How do students view change in their lives? They don’t like it, so they resist. Students like regularity and who can blame them for liking that? They want to know that what will happen yesterday is what will happen today. Even the curriculum as it changes can be a problem for children. One day is the introduction of some concept, and the next day is the introduction of the next concept. Of course the two concepts make sense in the order they were introduced because the curriculum has been well thought out, but, students have to make room in their brains for the next idea piled onto the ideas from yesterday. This is hard work! Imagine yourself going to your kid’s school, sitting for six classes, engaging in english, math, social studies, science, language and the arts! Lots of ideas in just one day, not all of which you are sure of, so you resist. But you also accept some of them. And this is the duality of change.
Duality of Change
The duality of change is the tug of war between the new idea and your resistance to any new ideas. As soon as you hear it, you might like it, but as you think about it, you see the need to be cautious. Or you might dislike it, and then warm to it if it keeps making sense to you. But which ever way you think about it, the duality is your conservative side arguing with your progressive side. Your need for answers fights with your suspicion of answers. You search for confirming facts is in tension with your need to believe in something good. Your brain is reconciling this conflicting information and at any time giving you a logical score-card of where you stand on this change. And so it goes, you continue to search for answers and resist those answers. The duality of change.
We are all natural learners. Your natural learning system includes a toleration for the duality of change process and a mechanism for resolving how to live with the ongoing process of change. Where people panic is thinking they will not ever have to change again, and yet, they do. Take a position on some political idea and you hope you are done. Well, new ideas confront you and you end up reconsidering your position. When you do, you integrate the new information with the old position and that results in a change of your thinking. The most natural learners tend to make room for new ideas and are constantly integrating new sources, new ideas and new ways of doing things. They integrate change.
The Art of Change
In my research on arts integration and school change, teachers see students integrate change. Within a larger study of the effect of arts integration on instructional improvement and student achievement in disadvantaged populations (Southworth, Gardiner, & Westervelt, 2017), a smaller study was undertaken to understand teacher opinion of arts integration.

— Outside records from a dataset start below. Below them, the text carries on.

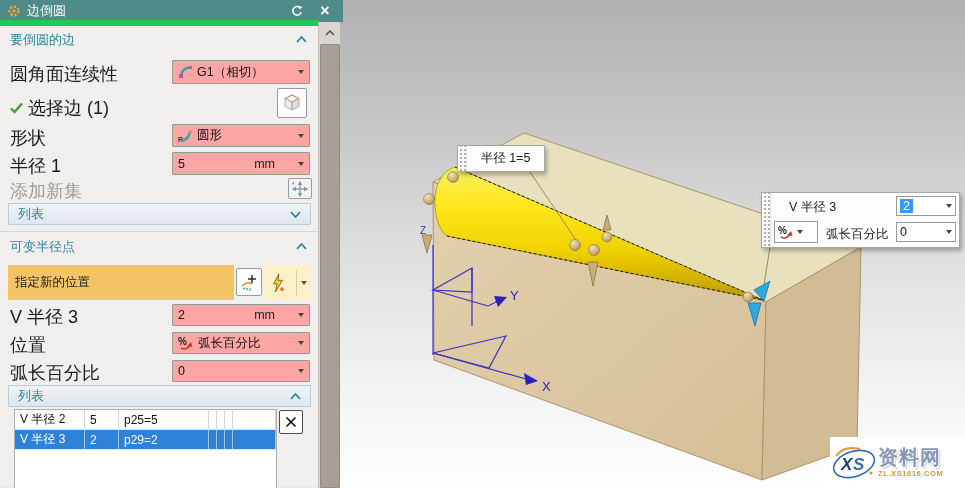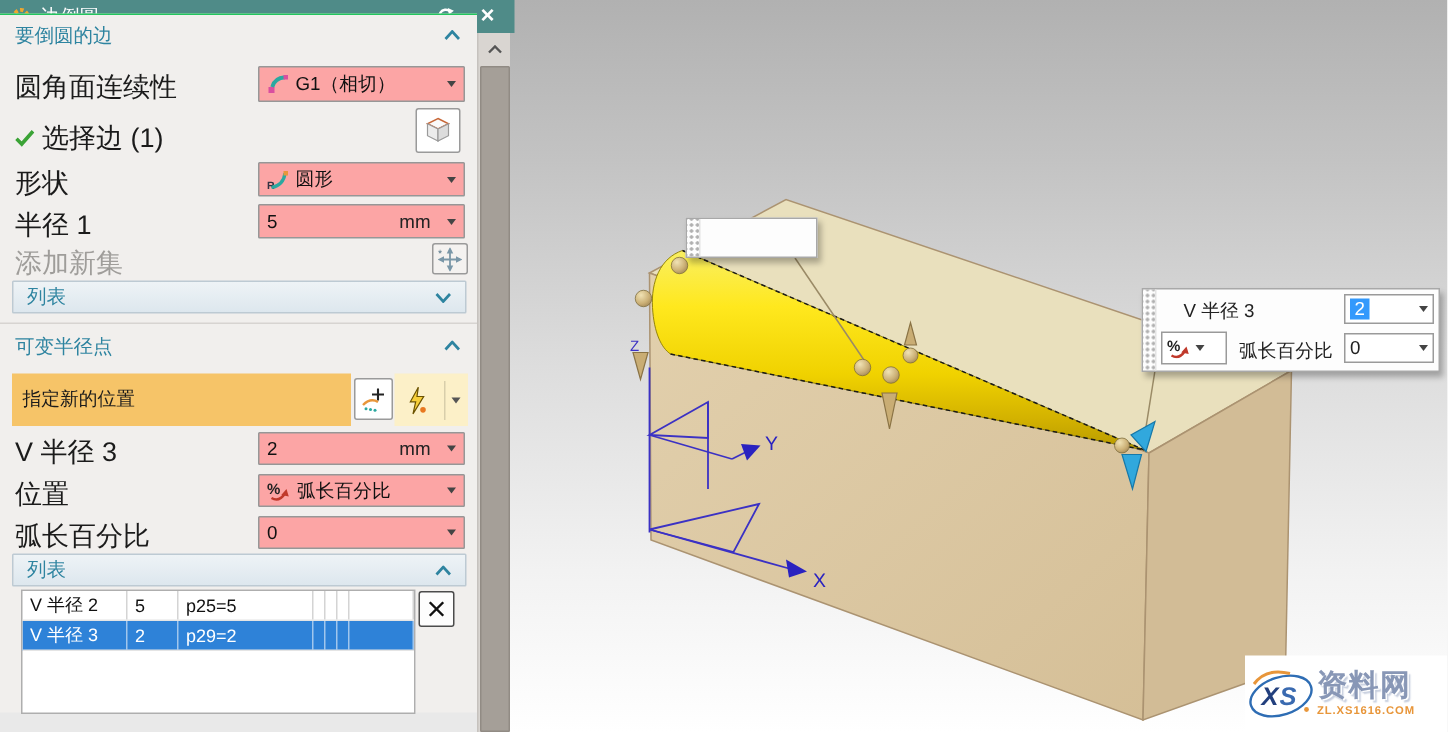"要倒圆的边" #dlg-body { border-top: 1px solid #22c55e -> 6px solid #22c55e; top: 9px -> 20px }
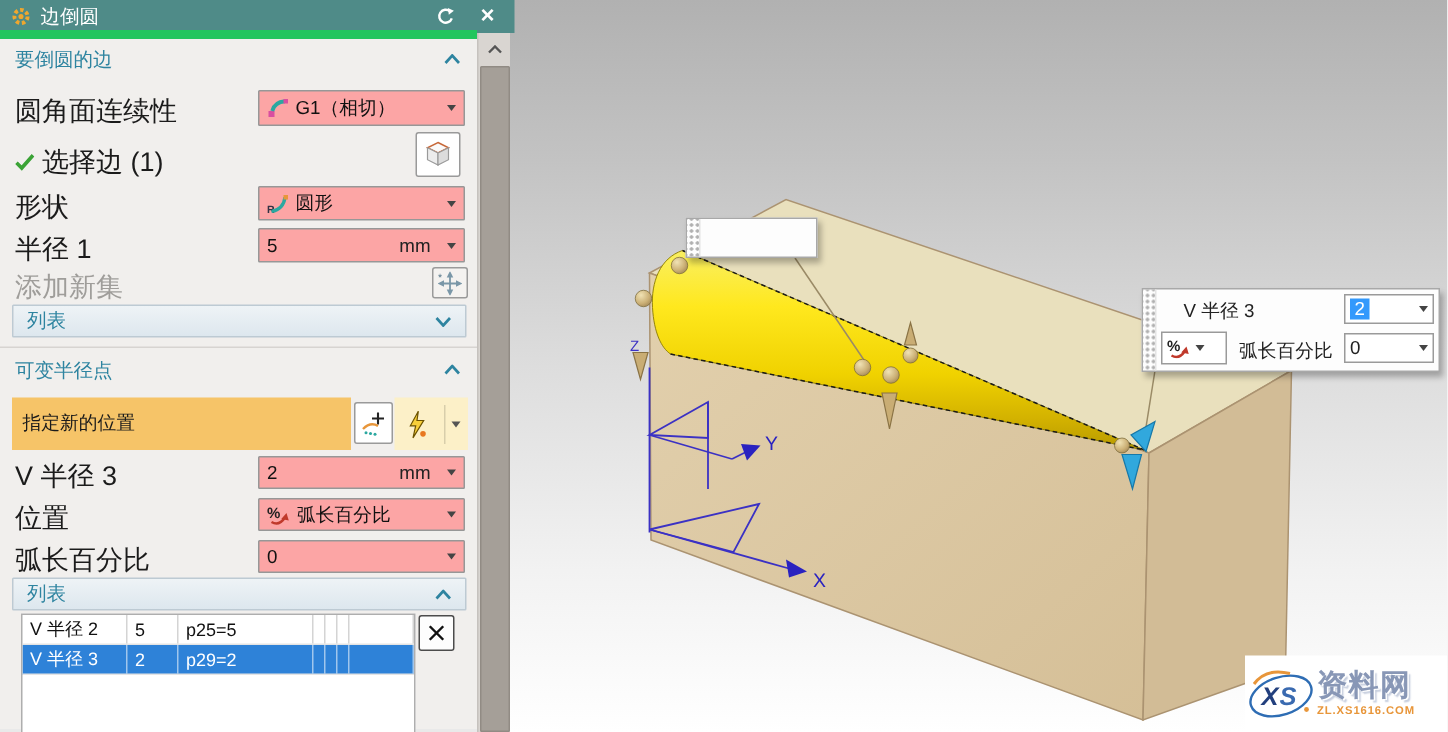"mm" .combo .unit { margin-right: 8px -> 20px }
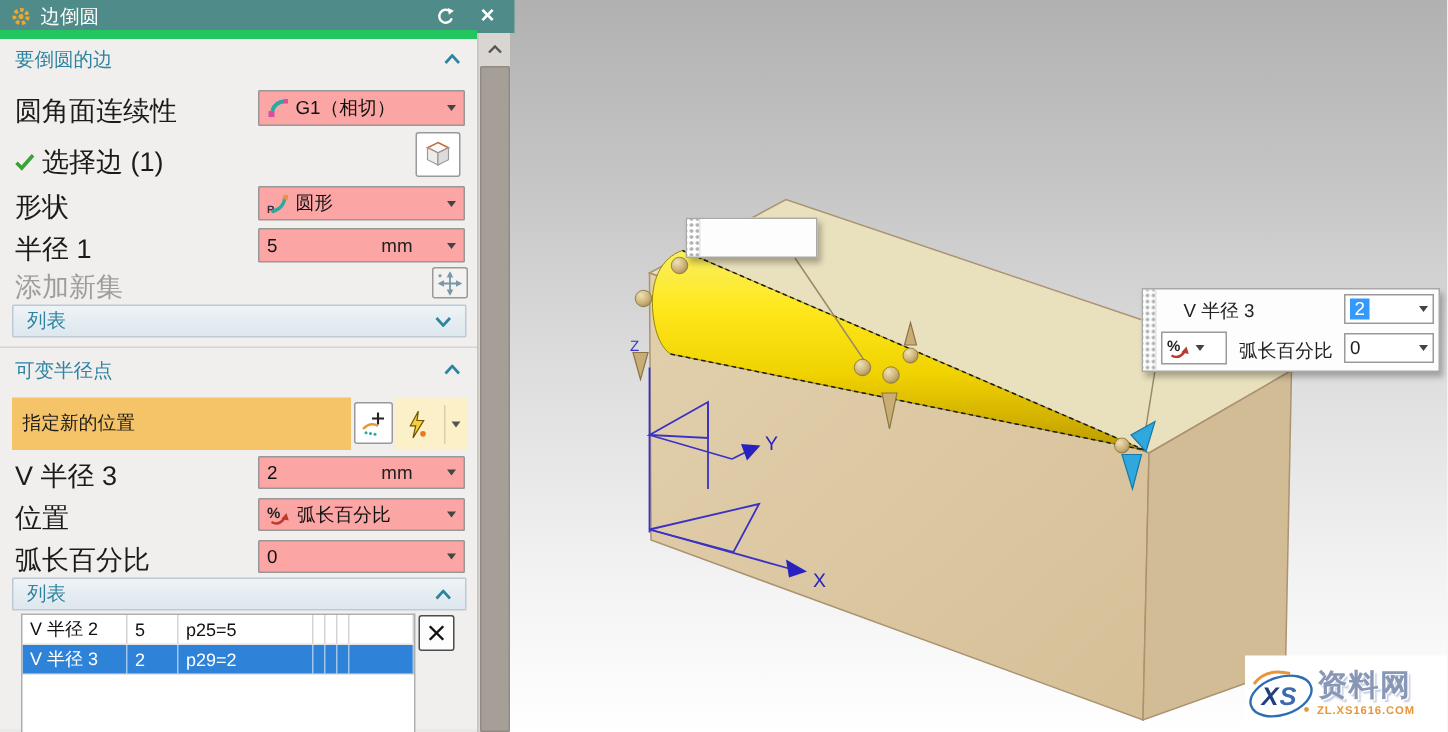"半径 1=5" div.tip-text { html: none -> <div>半径 1=5</div> }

The new analysis on “What were your best successes in arts integration?” confirmed the original finding that arts integration teaching methodology as a school reform strategy improved student memory (Southworth et al., 2017), and also yielded new results that arts integration into core subjects increases student engagement, improves memory of core subject facts and facilitates skill acquisition.
Building Memory and Skill Acquistion
Not only is the effect of arts learning transfer a narrow and one-way description of the effect of arts integration research space, it disregards how students learn. They don’t just receive information, they evaluate it. The arts help them use an overlapping process (Southworth, Gardiner, & Westervelt, 2017) and they also allow students to dynamically interact with the curriculum material. Change for these students is not passive, but rather a toleration for the duality of change in ideas, a sifting and considering of new ideas on top of old ideas, and an acceptance to hold these ideas in mind as they support better skill acquisition and promote better classroom achievement. And our research shows that this is what teachers also know—that their students are mastering the duality of change and using it to make new decisions in successful ways.
Southworth, R., Gardiner, M., & Westervelt, N. (2017). Measuring the Effect of Arts Integration on Instructional Improvement and Academic Achievement in Disadvantaged Populations. New York: The SchoolWorks Lab, Inc.